[[ Materials provided open ]]

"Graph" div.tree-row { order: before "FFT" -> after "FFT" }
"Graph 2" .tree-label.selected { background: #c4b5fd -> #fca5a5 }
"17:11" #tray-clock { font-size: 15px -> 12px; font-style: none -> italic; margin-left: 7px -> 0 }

[[ Materials provided closed ]]
[[ Materials provided open ]]

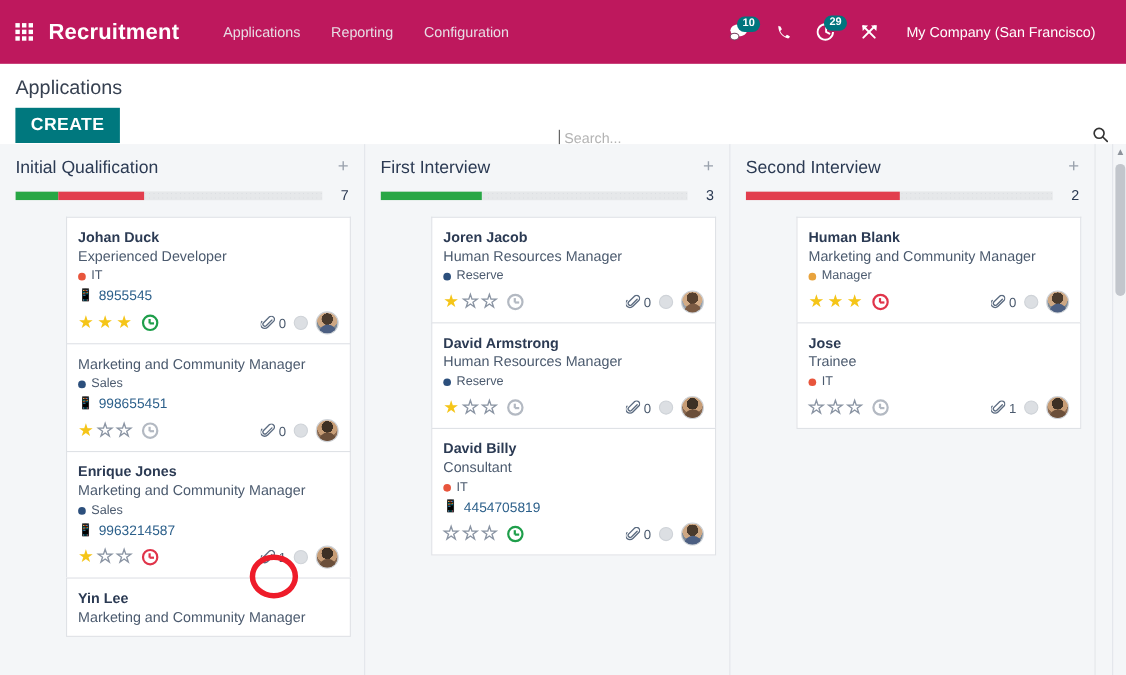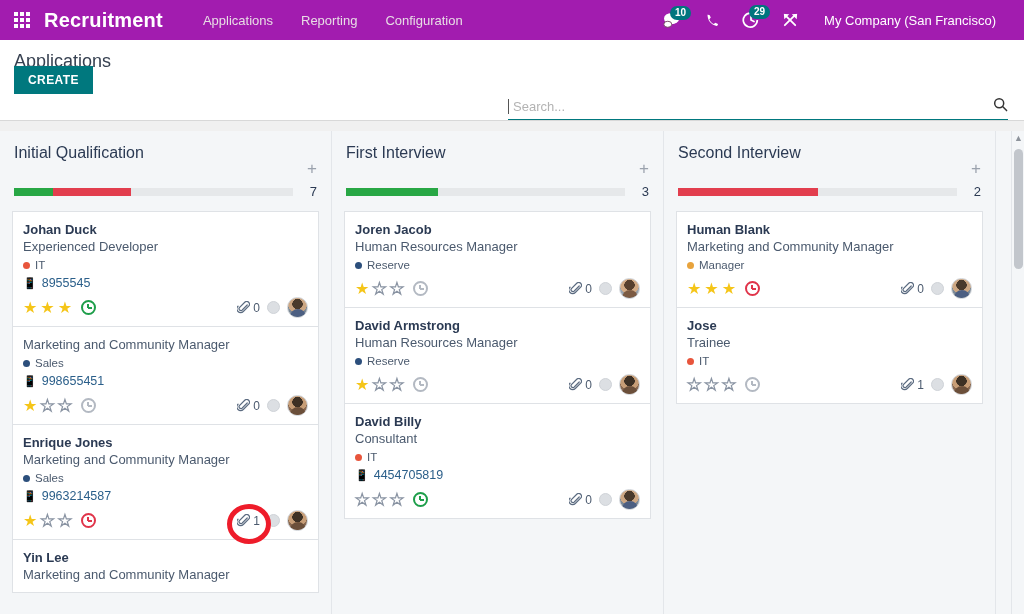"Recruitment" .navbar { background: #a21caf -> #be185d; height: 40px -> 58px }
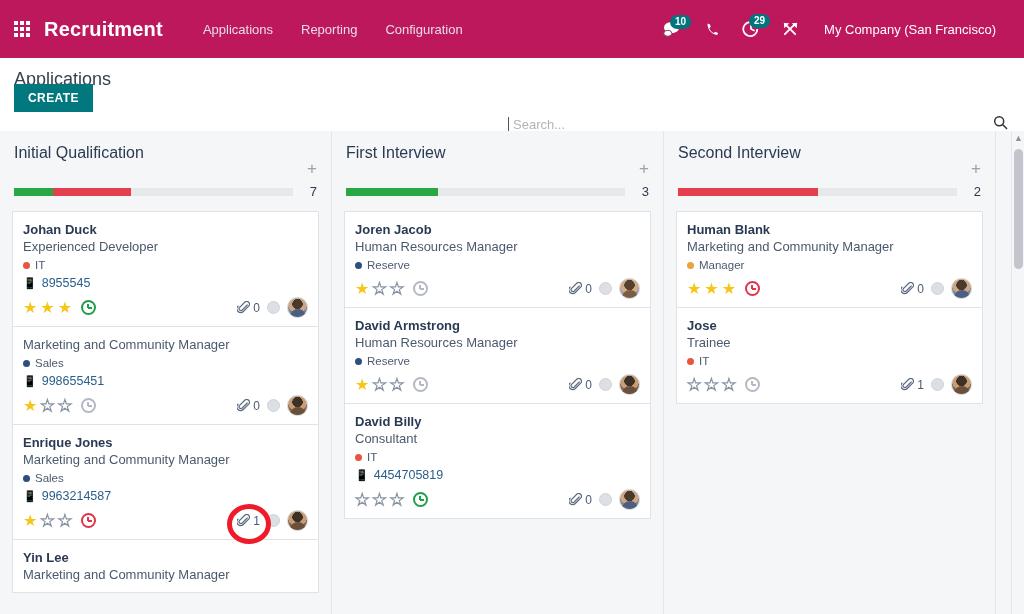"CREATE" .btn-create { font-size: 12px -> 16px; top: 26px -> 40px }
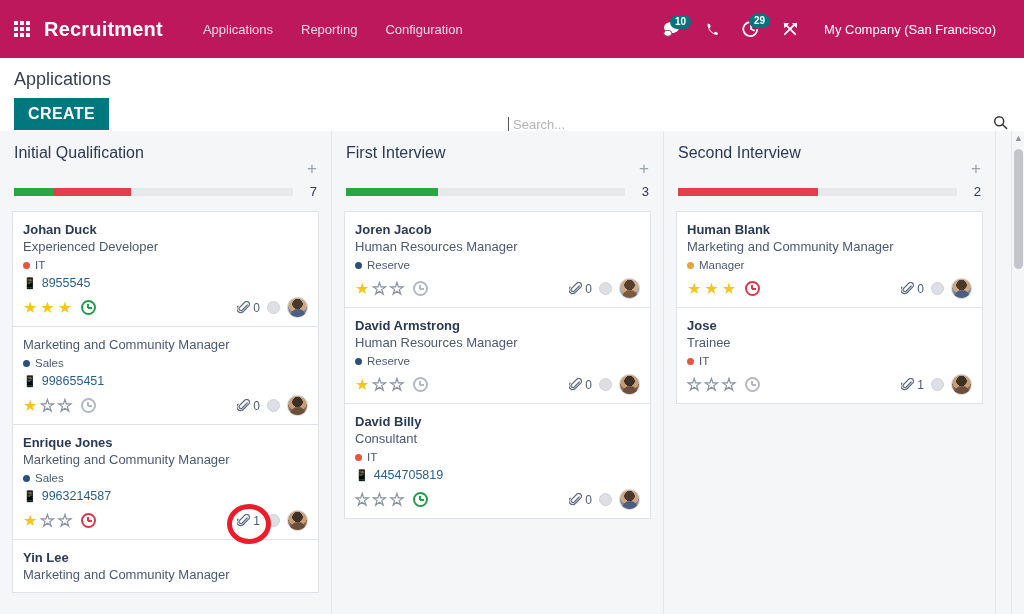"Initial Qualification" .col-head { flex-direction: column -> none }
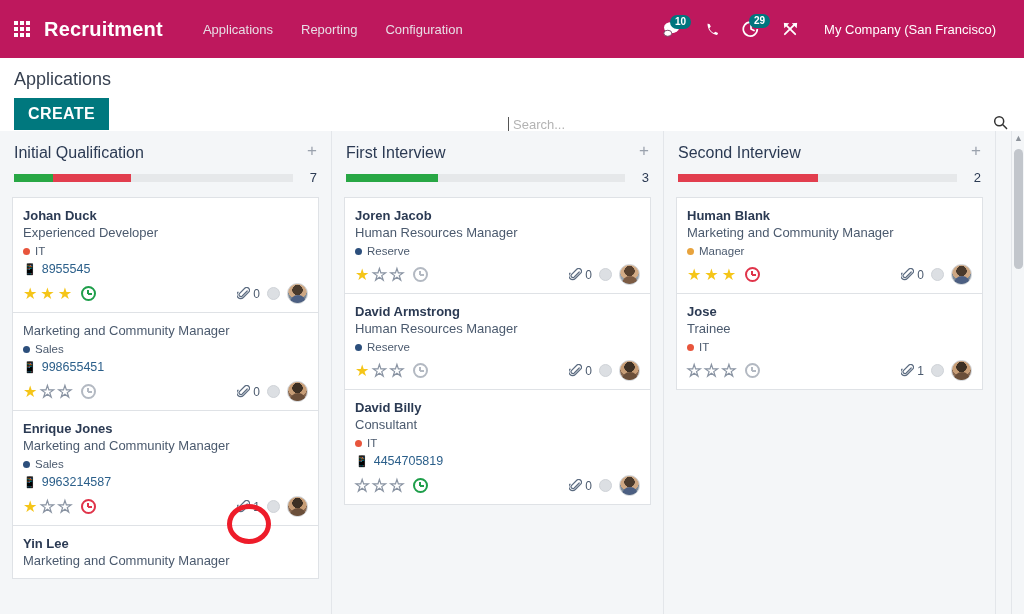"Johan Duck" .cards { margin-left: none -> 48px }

[[ Materials provided closed ]]
[[ Materials provided open ]]

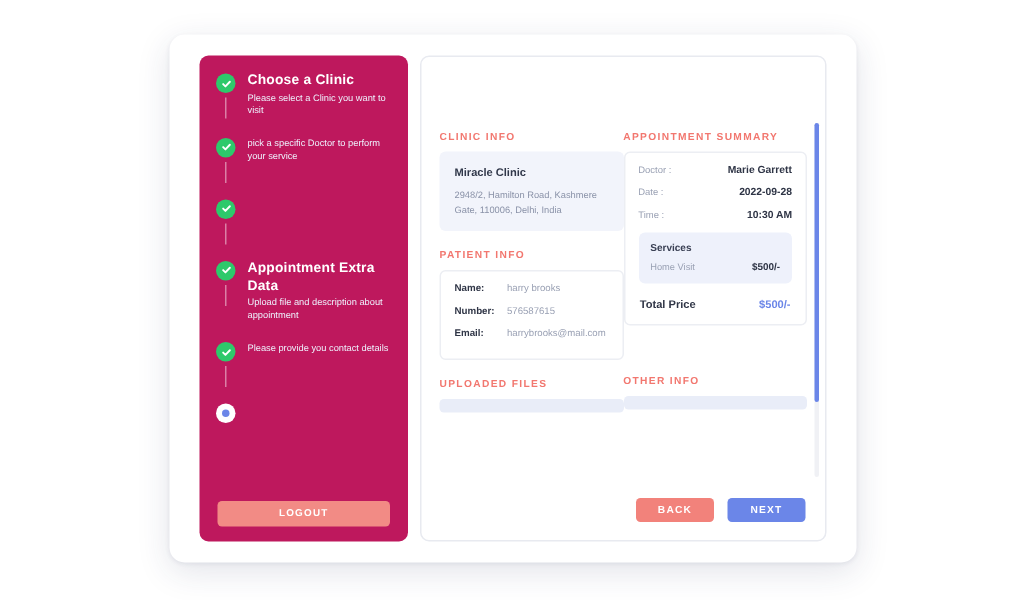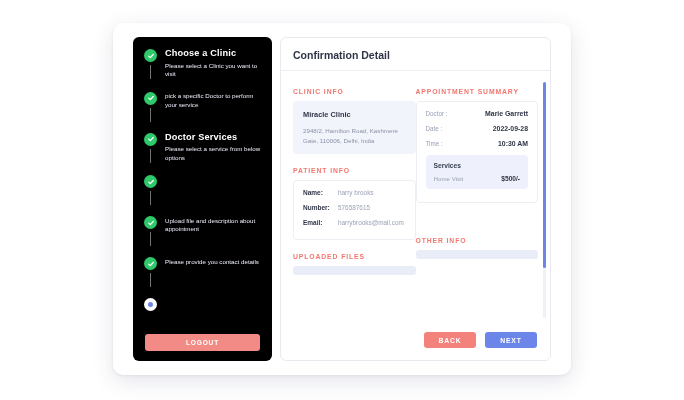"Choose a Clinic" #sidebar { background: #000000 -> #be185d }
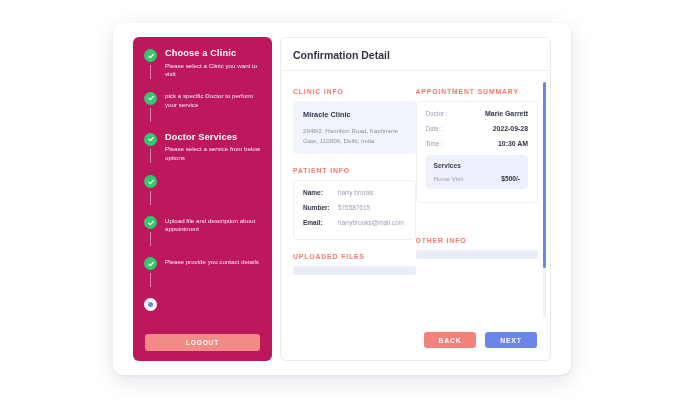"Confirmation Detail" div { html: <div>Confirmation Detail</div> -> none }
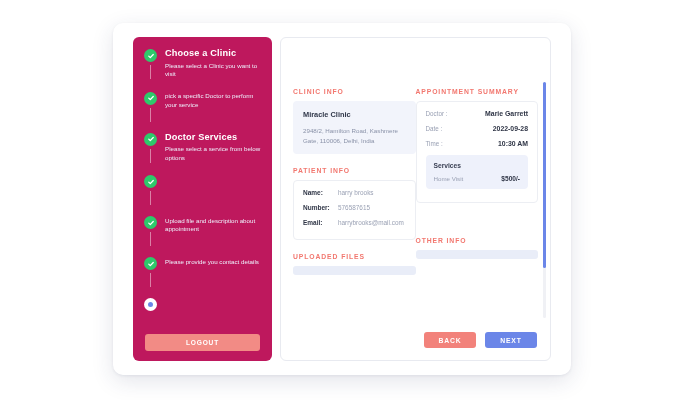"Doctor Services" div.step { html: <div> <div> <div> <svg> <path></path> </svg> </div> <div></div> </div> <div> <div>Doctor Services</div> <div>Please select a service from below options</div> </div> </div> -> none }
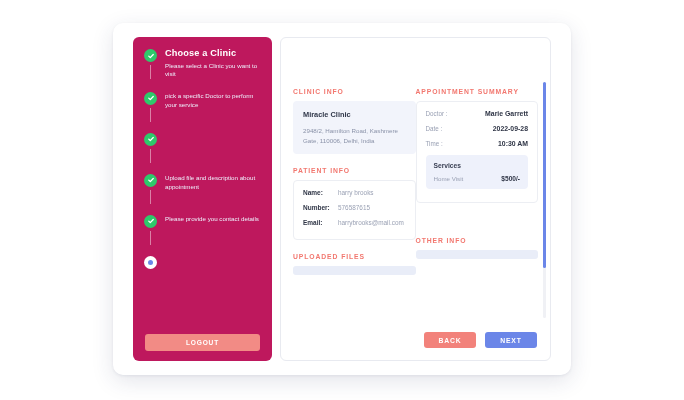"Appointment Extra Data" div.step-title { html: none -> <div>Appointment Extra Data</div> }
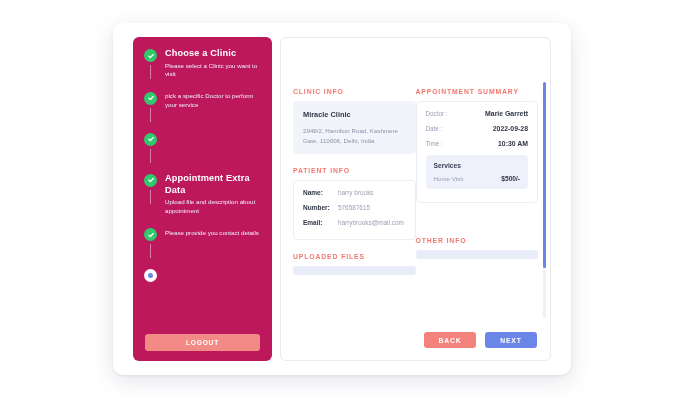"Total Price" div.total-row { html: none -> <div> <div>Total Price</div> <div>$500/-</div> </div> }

[[ Materials provided closed ]]

Above are the records; please give again, exactly and in full, only the lines that run from the line with "none -> <div>Appointment" through the line with "-> <div> <div>Total", with no pictures.

"Appointment Extra Data" div.step-title { html: none -> <div>Appointment Extra Data</div> }
"Total Price" div.total-row { html: none -> <div> <div>Total Price</div> <div>$500/-</div> </div> }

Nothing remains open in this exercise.